Presiden Vladimir Putin menyatakan pada Jumat (28/6) bahwa Rusia perlu melanjutkan produksi rudal jarak menengah dan pendek yang mampu membawa senjata nuklir. Moskow juga dimungkinan untuk kembali mempertimbangkan lokasi penempatannya. Pernyataan itu mengemuka setelah Amerika Serikat (AS) mengirimkan rudal serupa ke Eropa dan Asia.
Langkah Putin pada akhirnya mengakhiri semua perjanjian pengendalian senjata utama dari era Perang Dingin. Pengakhiran itu dilakukan di tengah kekhawatiran bahwa dua kekuatan nuklir terbesar di dunia, bersama dengan China, akan memulai perlombaan senjata baru.
Perjanjian Kekuatan Nuklir Jarak Menengah (Intermediate-range Nuclear Forces/INF) ditandatangani oleh mantan presiden Uni Soviet Mikhail Gorbachev dan mantan presiden AS Ronald Reagan pada 1987. Kesepakatan itu adalah perjanjian antara dua negara adidaya yang setuju untuk mengurangi persenjataan nuklir mereka dan menghapuskan seluruh kategori senjata nuklir.
AS di bawah mantan Presiden Donald Trump secara resmi menarik diri dari Perjanjian INF pada 2019 setelah mengatakan bahwa Moskow melanggar perjanjian tersebut. Kremlin berulang kali membantah tudingan itu, dan bahkan menyebutnya sebagai dalih.
Rusia kemudian memberlakukan moratorium terhadap pengembangan rudalnya sendiri yang sebelumnya dilarang oleh perjanjian INF – rudal balistik dan jelajah berbasis darat dengan jangkauan 500 km hingga 5.500 km.

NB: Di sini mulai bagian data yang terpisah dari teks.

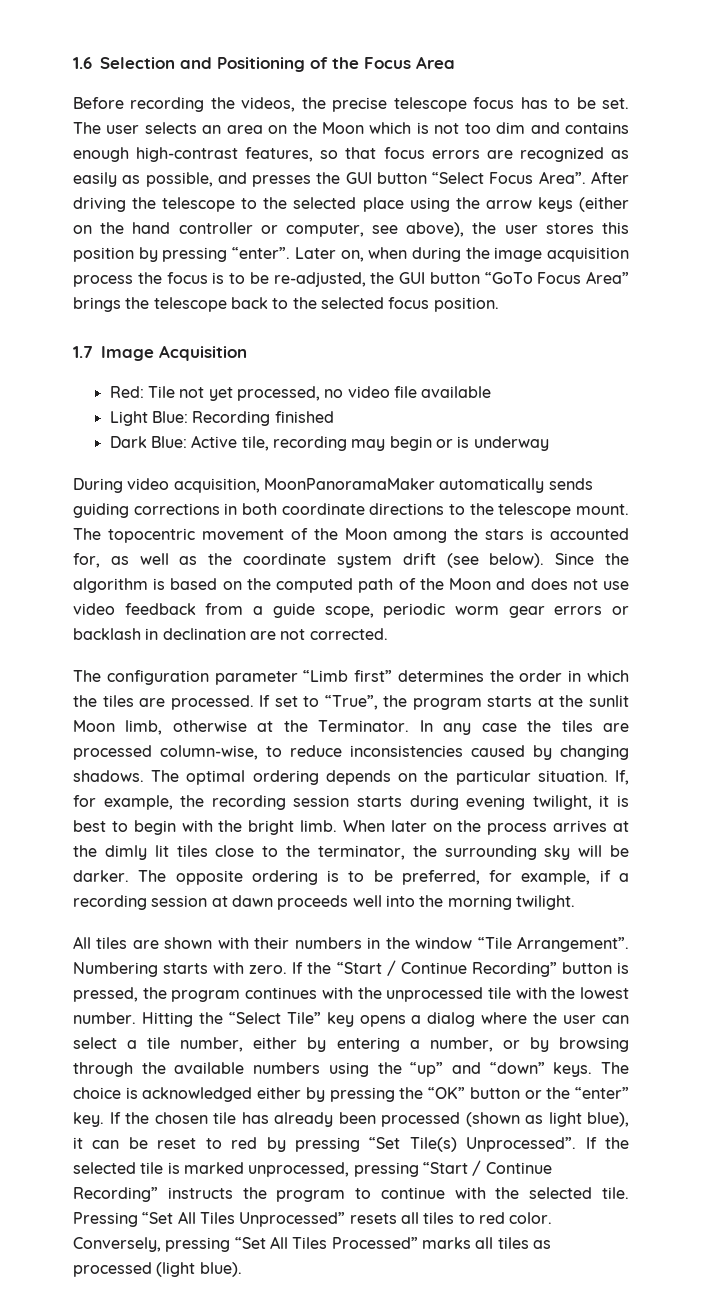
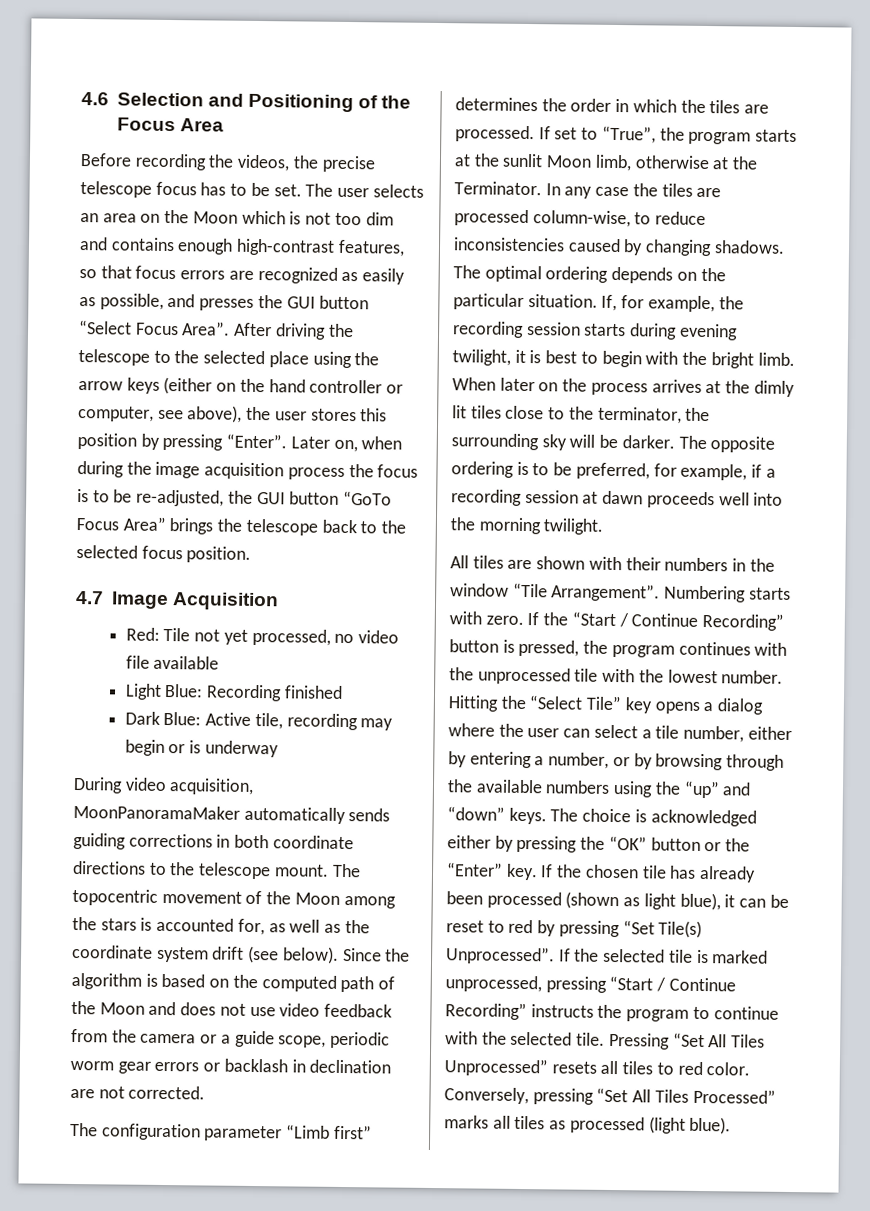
- 1.6 Selection and Positioning of the Focus Area
+ 4.6 Selection and Positioning of the Focus Area
- After driving the telescope to the selected place using the arrow keys (either on the hand controller or computer, see above), the user stores this position by pressing “enter”.
+ After driving the telescope to the selected place using the arrow keys (either on the hand controller or computer, see above), the user stores this position by pressing “Enter”.
- 1.7 Image Acquisition
+ 4.7 Image Acquisition
- Since the algorithm is based on the computed path of the Moon and does not use video feedback from a guide scope, periodic worm gear errors or backlash in declination are not corrected.
+ Since the algorithm is based on the computed path of the Moon and does not use video feedback from the camera or a guide scope, periodic worm gear errors or backlash in declination are not corrected.
- The choice is acknowledged either by pressing the “OK” button or the “enter” key.
+ The choice is acknowledged either by pressing the “OK” button or the “Enter” key.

Putin mengatakan Rusia berkomitmen untuk tidak mengerahkan rudal-rudal tersebut. Namun, AS tetap melanjutkan produksinya, membawanya ke Denmark untuk dijadikan latihan dan juga membawanya ke Filipina.
“Kita perlu menanggapi hal ini dan mengambil keputusan tentang apa yang harus kita lakukan selanjutnya,” kata Putin dalam siaran televisi pemerintah kepada Dewan Keamanan Rusia.
"Sepertinya, kita perlu memulai produksi sistem serangan ini dan kemudian, berdasarkan situasi saat ini, membuat keputusan di mana kita perlu menempatkannya untuk memastikan keamanan kita," ucapnya.
Kehancuran
Rusia dan AS sama-sama menyatakan penyesalan atas batalnya perjanjian pengendalian senjata yang berupaya memperlambat perlombaan senjata pada Perang Dingin dan mengurangi risiko perang nuklir. Sejauh ini kedua negara tersebut tercatat sebagai negara yang memiliki kekuatan nuklir terbesar di dunia.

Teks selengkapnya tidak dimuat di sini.